Issue #1260 Sept. 22, 2018
Publisher: Joan Stewart
“Tips, Tricks and Tools for Free Publicity”
In This Issue
- What the Emmys Teach You About Video
- National Publicity Summit
- Are Paid Book Reviews Worth It?
- Hound Video of the Week
This Weekend in the Hound House:
Apples and fun music galore. I’ll be an apple festival to see 7th Heaven, one of my favorite groups. I’m dying to try the Granny Apple Popcorn and the Apple and Goat Cheese Dumplings. But Green Apple Cotton Candy? I’ll pass.
1. What the Emmys Teach You About Video
Netflix and Amazon are turning traditional TV on its head.
They blew away all the major networks at the Emmy Awards on Monday night. Poor NBC took home one statuette. Netflix, only 11 years old, won 23. Back in July, it received a whopping 112 nominations. Remember, this is a streaming service, not a big network.
Amazon cleaned up in the comedy category. “The Marvelous Mrs. Maisel” won five major awards.

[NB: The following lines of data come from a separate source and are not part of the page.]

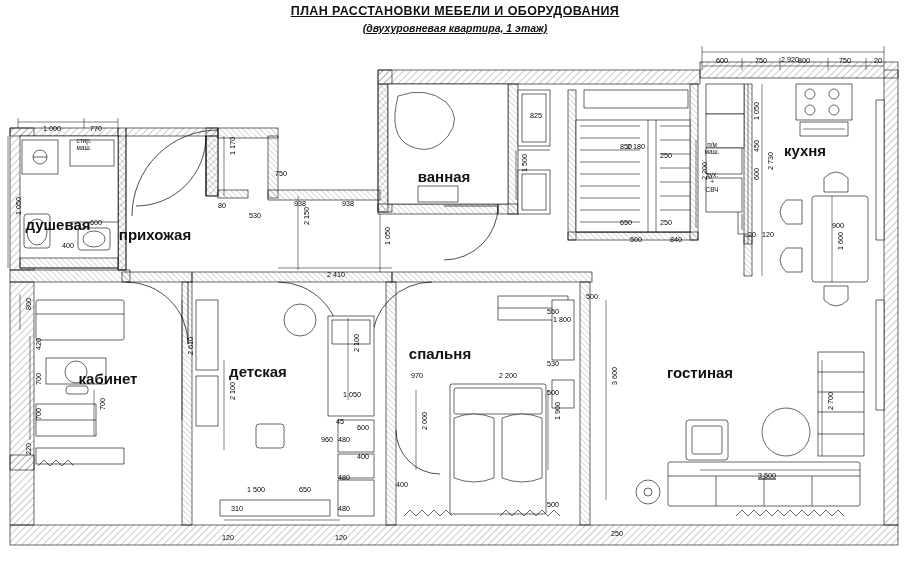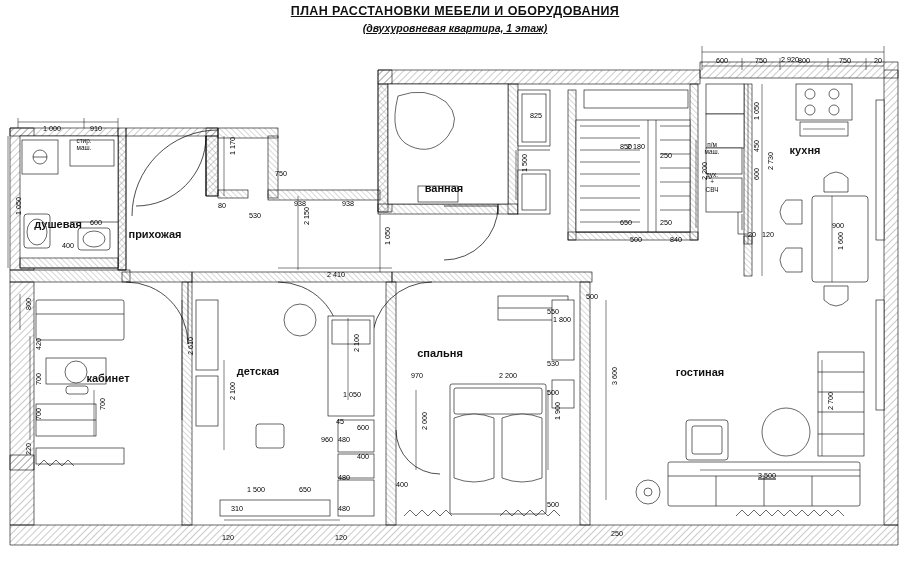"910" div.dim { text: 910 -> 770 }
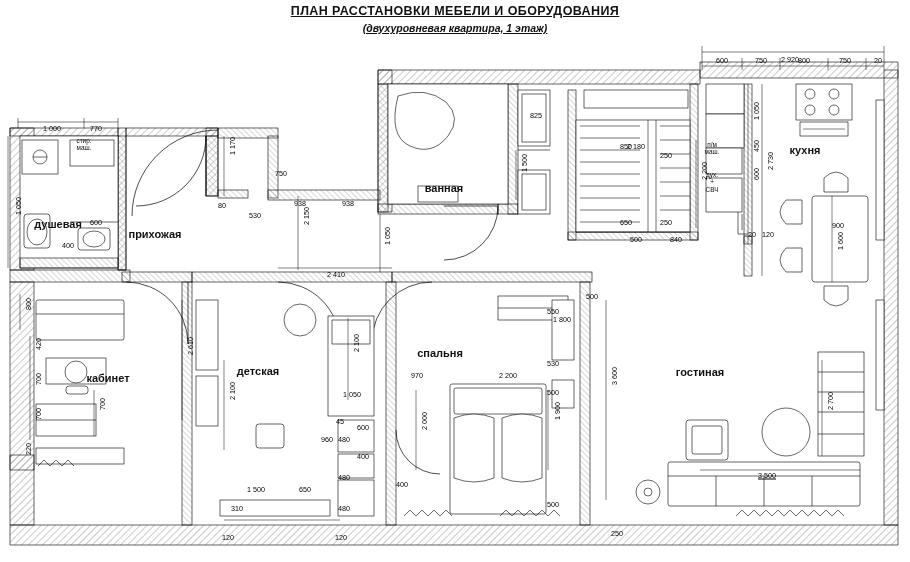"кухня" .room { font-size: 11px -> 15px }
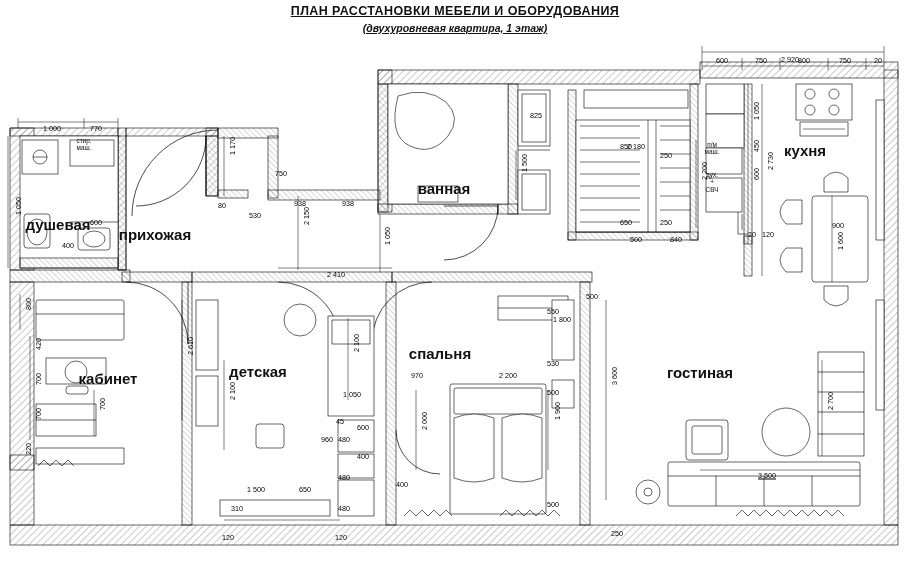"ванная" div.room { top: 188px -> 176px }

What does this have to do with publicity? And why should you care?
Because companies like Netflix and Amazon are known as disruptors–forward-thinking innovative companies that are disrupting the marketplace. They’re elbowing their way into entire industries and smashing big brands. Video expert Lou Bortone says you can be a disruptor too even though your budget is minuscule compared to what Netflix and Amazon spend.
You can disrupt your niche by becoming a video kingpin and blowing away your competition. How? For starters, take advantage of Facebook Live and YouTube, then share those videos all over the Internet.
To do: Watch the video above as Lou explains the Top 5 Video Trends and Predictions for 2018, recorded at the beginning of this year but still on the mark.
#Emmys #VideoMarketing
2. National Publicity Summit
Here are eight success stories from the National Publicity Summit, the twice-a-year, closed-door event where you can meet face-to-face, one-on-one, with freelancers, editors, writers, and producers from top-tier media outlets. The final seats are selling out fast:
- Ron & Lisa Beres were booked on the “Today” show.
- Steve Shapiro was the subject of a big story in “O the Oprah Magazine” after meeting the writer at the summit.
- Lauri Loewenberg appeared on both ABC’s “The View” and “Good Morning America.”
- Jim Vonmeier got on the CBS Evening News and Early Show as a result of the training and contacts the summit gave him.
- Kelly McCloskey used what she learned to get booked on “Oprah.”
- Barry Spilchuk was interviewed on Fox News Channel within just five hours of meeting the producer face to face at the summit.
- Gaby Cora became a regular on Fox News Channel.
- Connie Bennett got coverage in Time magazine.
Registration is still open for the summit Oct. 24-27 in New York City. Attendance is limited to 100 people to ensure everyone gets enough one-on-one time with the media. As of Tuesday, only 19 seats were left. This event includes media training so you’re ready for your event. And it sells out.
To do: Learn more about this popular way to meet the media and register for the National Publicity Summit using this affiliate link.
#NationalPublicity #NationalPublicitySummmit
3. Are Paid Book Reviews Worth It?
Few topics spark more controversy in the publishing community than whether authors should pay for book reviews.
Jane Friedman, one of the most well-respected book publishing experts, says it depends on many variables. She offers these three cautions:
–“It makes little sense to pay for a trade book review like Kirkus Reviews and Foreword Reviews if all you’re going to do is make your book available for sale on Amazon or other online retailers and consider your marketing job done. This is a huge waste of your money. A better way to sell more books on Amazon is through lots of reviews by regular readers, not professional reviewers.”
–Consider your overall marketing budget. “If paying for a review consumes all of your marketing and publicity budgets, stop. This isn’t what you should spend your money on. You’d see far more sales from spending that money on a BookBub promotion or on other types of discounts or giveaways to increase your book’s visibility.”
–Some paid review outlets that promise your review will be distributed to Ingram, online retail sites, and all sorts of important-sounding places really don’t mean anything. So what if they’re distributed? It doesn’t mean the promotion will be seen or acted upon.
To do: These are just a few snippets from one of the best articles I’ve read on this topic. Read all the pros and cons of paid book reviews in Jane’s article “Are Paid Book Reviews Worth It?” Read the comments, too, where you’ll hear from authors who have spent money on reviews and where Jane replies to their comments and shares more tips and resources.
#BookReviews #PaidBookReviews
4. Hound Video of the Week
Almost four minutes of adorable Husky puppies licking, eating, snoozing, biting, scratching, wobbling and destroying stuff, to the tune of “We Will Rock You.”